Hayatınız yalan dolan üzerine kurulu dedikçe, yakın çevremizdeki yalan arsızı bazı AKP’liler tepki gösteriyor; “hani” diyorlar, “nerede, ne zaman, ne yalan söyledik!?…”
Allah hiç kimseyi yalan arsızı, yalan yüzsüzü yapmasın.
Demek ki, belli bir dozdan fazla yükleme yapılınca, alışıyor insanlar.
Onun için de bilmezden, görmezden, duymazdan, anlamazdan geliyorlar.
Görmek, duymak ve anlamak istemeyince de sorun kalmıyor zaten.
* * *
Geçtiğimiz Pazar, Başbakan Erdoğan, bazı bakanlarıyla birlikte Gazipaşa’ya geldi.
Kendilerinin bile önünü arkasını bilmedikleri bir dolu şeyin açılışını yaptılar. Bu arada, Türkiye Cumhuriyeti tarihinde bir ilk yaşandı; 5 yıl önce hizmete giren, Gazipaşa Havalimanın da açılışını(!) yaptılar.
Herkes şaştı kaldı.
Açılış töreninin ayrıntılarını törene katılanlardan dinledim; Başbakandan önce konuşan Ulaştırma Bakanı ve İzmir Büyükşehir Belediye Başkan Adayı Erzincanlı Binali Yıldırım Bey demiş ki; “…Burayı büyük bir şevkle yaptım. Şöyle katkım oldu, böyle katkım oldu…”
* * *
Şimdi buradan, törene (!) katılan katılmayan, partili partisiz tüm Alanyalı ve Gazipaşalılara ve hatta Antalyalılara soruyorum.
Gazipaşa Havaalanı ile gelişmeleri hepimiz biliyoruz. Ne olduysa her şey gözümüzün önünde oldu.
Elinizi vicdanınıza koyup söyleyin; Sayın Bakan burada şevkle ne yaptı Allah aşkına?
Sıkıntıdan, eziyetten gayri ne verdi size, bize ve de yöre halkına?
Bundan daha büyük yalan, bundan daha büyük takiye olur mu?
Göreve geldiği günden bugüne, Antalya Havaalanına rakip olabileceği gerekçesiyle, Gazipaşa’nın yerinde sayması için ne gerekirse onu yaptığı konuşulmadı mı?
Yeni Alanya Gazetesi camiası olarak az mı mücadele verdik biz bu iş için. Az mı şimşek çektik üzerimize? Az mı papaz olduk malum çevrelerle? Az mı tehditler aldık?

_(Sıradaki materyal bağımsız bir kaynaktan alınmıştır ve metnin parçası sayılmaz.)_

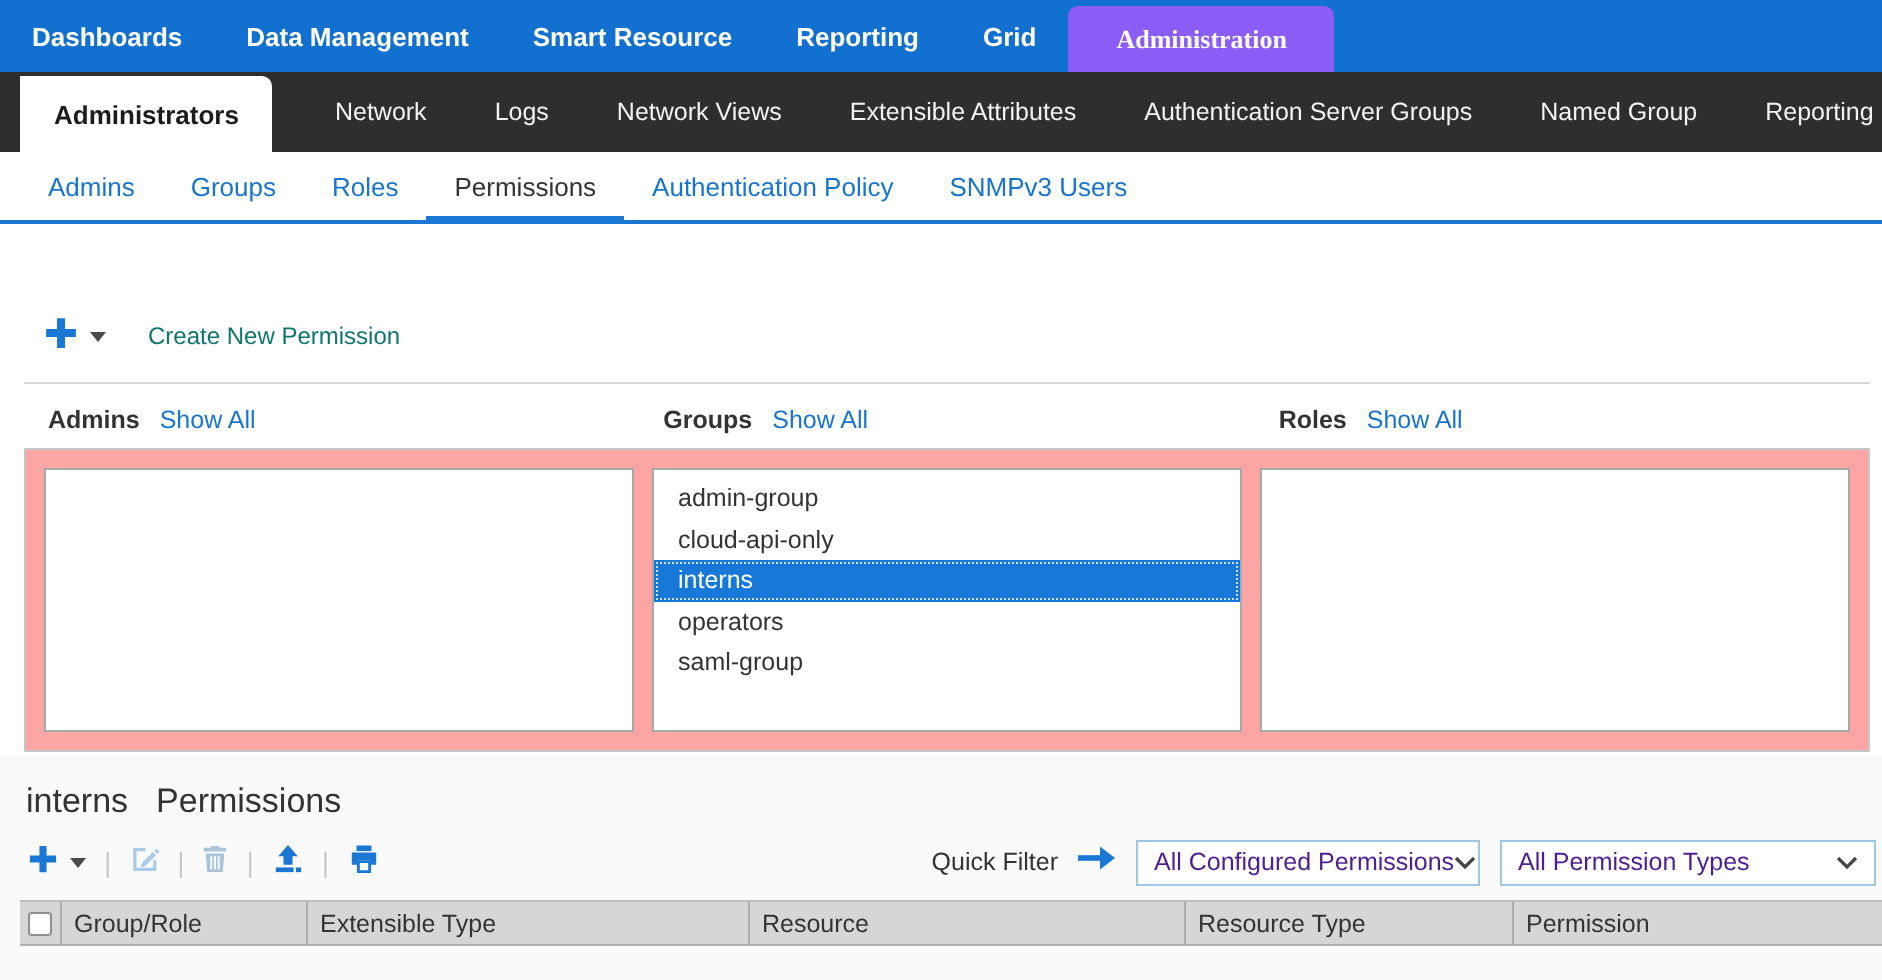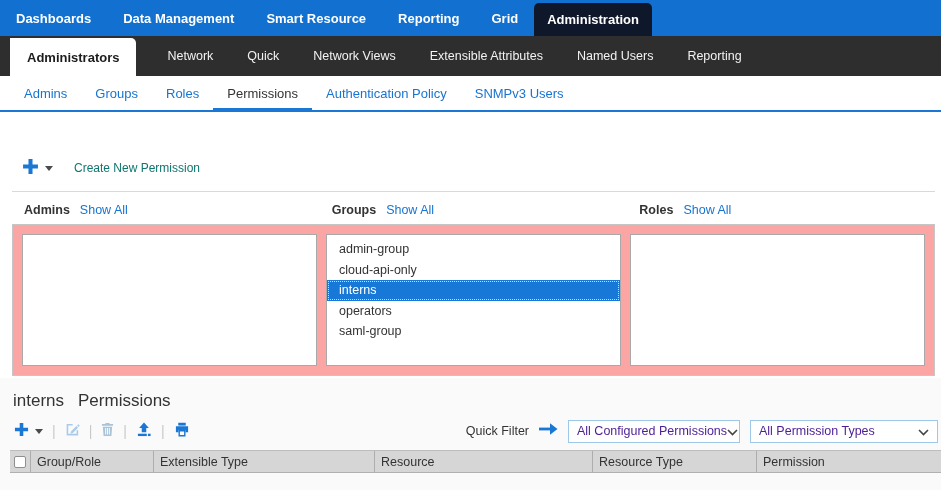--- a/index.html
+++ b/index.html
@@ -10,8 +10,8 @@
   .nav1 { height: 36px; background: #1170d0; display: flex; align-items: stretch; }
   .nav1-item { color: #fff; font-size: 13px; font-weight: bold; padding: 0 16px;
     display: flex; align-items: center; cursor: pointer; white-space: nowrap; }
-  .nav1-item.active { background: #0f172a; border-radius: 5px 5px 0 0;
-    margin-top: 3px; align-self: flex-end; height: 33px; padding: 0 13px; }
+  .nav1-item.active { background: #8b5cf6; border-radius: 5px 5px 0 0;
+    margin-top: 3px; align-self: flex-end; height: 33px; padding: 0 24px; font-family: Liberation Serif, serif; }
 
   
   .nav2 { height: 40px; background: #2e2e2e; display: flex; align-items: stretch; }

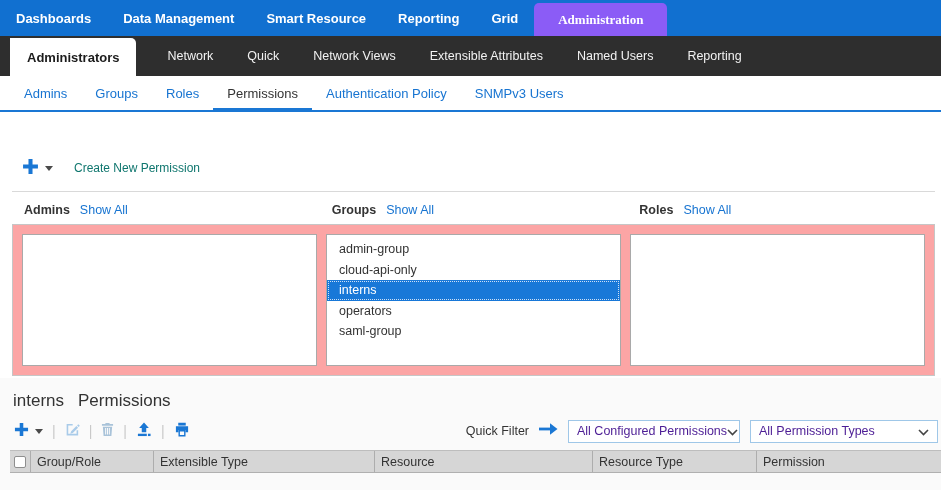--- a/index.html
+++ b/index.html
@@ -101,7 +101,7 @@
 <nav class="nav2">
   <div class="nav2-item active">Administrators</div>
   <div class="nav2-item">Network</div>
-  <div class="nav2-item">Quick</div>
+  <div class="nav2-item">Logs</div>
   <div class="nav2-item">Network Views</div>
   <div class="nav2-item">Extensible Attributes</div>
   <div class="nav2-item">Named Users</div>

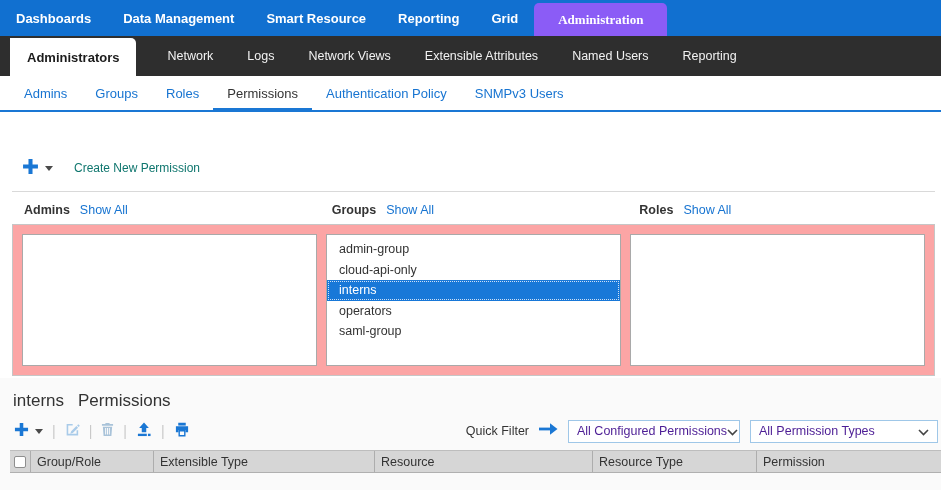--- a/index.html
+++ b/index.html
@@ -104,6 +104,7 @@
   <div class="nav2-item">Logs</div>
   <div class="nav2-item">Network Views</div>
   <div class="nav2-item">Extensible Attributes</div>
+  <div class="nav2-item">Authentication Server Groups</div>
   <div class="nav2-item">Named Users</div>
   <div class="nav2-item">Reporting</div>
 </nav>

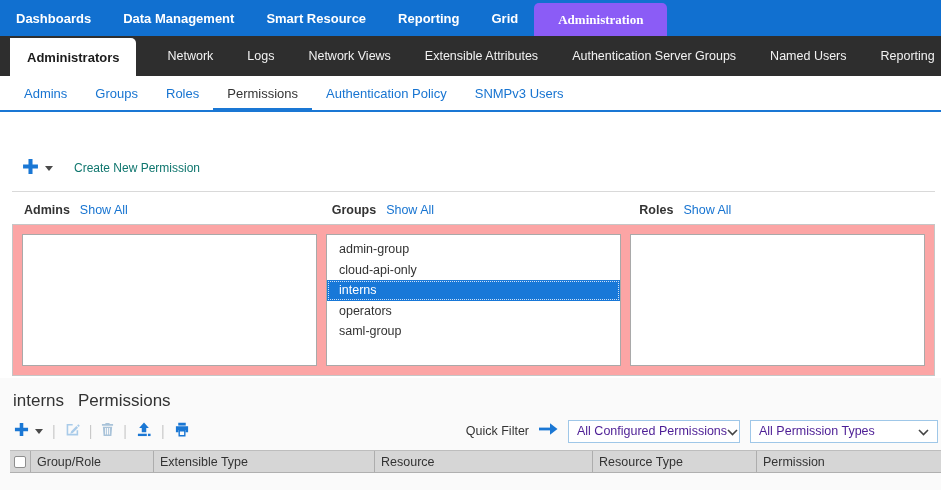--- a/index.html
+++ b/index.html
@@ -105,7 +105,7 @@
   <div class="nav2-item">Network Views</div>
   <div class="nav2-item">Extensible Attributes</div>
   <div class="nav2-item">Authentication Server Groups</div>
-  <div class="nav2-item">Named Users</div>
+  <div class="nav2-item">Named Group</div>
   <div class="nav2-item">Reporting</div>
 </nav>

Sayın Bakan, gazetemizin gösterdiği tepkiler içinden cımbızladığı sözlerimizle ilgili, gazetemizi mahkemeye verdi. O mahkemenin birinden aklandık, diğeri hâlâ devam ediyor.
Az mı uğraştık biz o mahkemelerle?
Sayın Bakan madem Gazipaşa için bu denli şevkle çalıştıysa; biz neyin çilesini çektik o zaman? Kimle mücadele ettik?
Biz, buraya orta gövdeli uçaklar inebilir, etme Sayın Bakanım, yapma Sayın Bakanım dedikçe, direndi de direndi.
Şimdi ne diyor Sayın Bakan açılış töreninde?
Burada şöyle emeğim var, böyle emeğim var.
Bundan daha büyük yalan olur mu?
Hadi o ayağının birini kaldırıp, tek ayağının üzerinde bunları söylüyor; ya bütün bunları bilmelerine rağmen o alkışlayanlara ne demeli?
* * *
Şimdi bir düşünün nasıl geldik bu günlere…
Bir Arif Ahmet Denizolgun’un katkılarını ve çabalarını düşünün; bir de malum gerekçelerle direnen Binali Bey’i…
Kimin döneminde başladı bu havaalanı, hangi bakan, varını yoğunu koydu buraya? Hangi iktidarın, hangi bakanı direndi, buraya ruhsat vermem, burayı açmam, açtırmam diye?
Sayın Başbakan, 2006 TÜROFED genel kurulunda, Gazipaşa Havalimanının açılması için ısrar eden dönemin Kültür ve Turizm Bakanı Ertuğrul Günay’ı nasıl azarladı,“orada o dağ olduğu sürece, orada havaalanı olmaz” diye… Tüm ülke, tüm turizmciler tanık buna.
Şimdi ne diyor Sayın Başbakan?
Biz ettik, biz tuttuk biz yaptık.
Böyle yalan olur mu?
Havaalanının işletme ihalesi bile 2007 yılında, dönemin geçici Ulaştırma Bakanı İsmet Yılmaz tarafından yapıldı.
Siz söyleyin şimdi ne katkısı oldu Sayın Bakanın?
Bundan daha büyük yalan dolan, bundan daha büyük çelişki olur mu?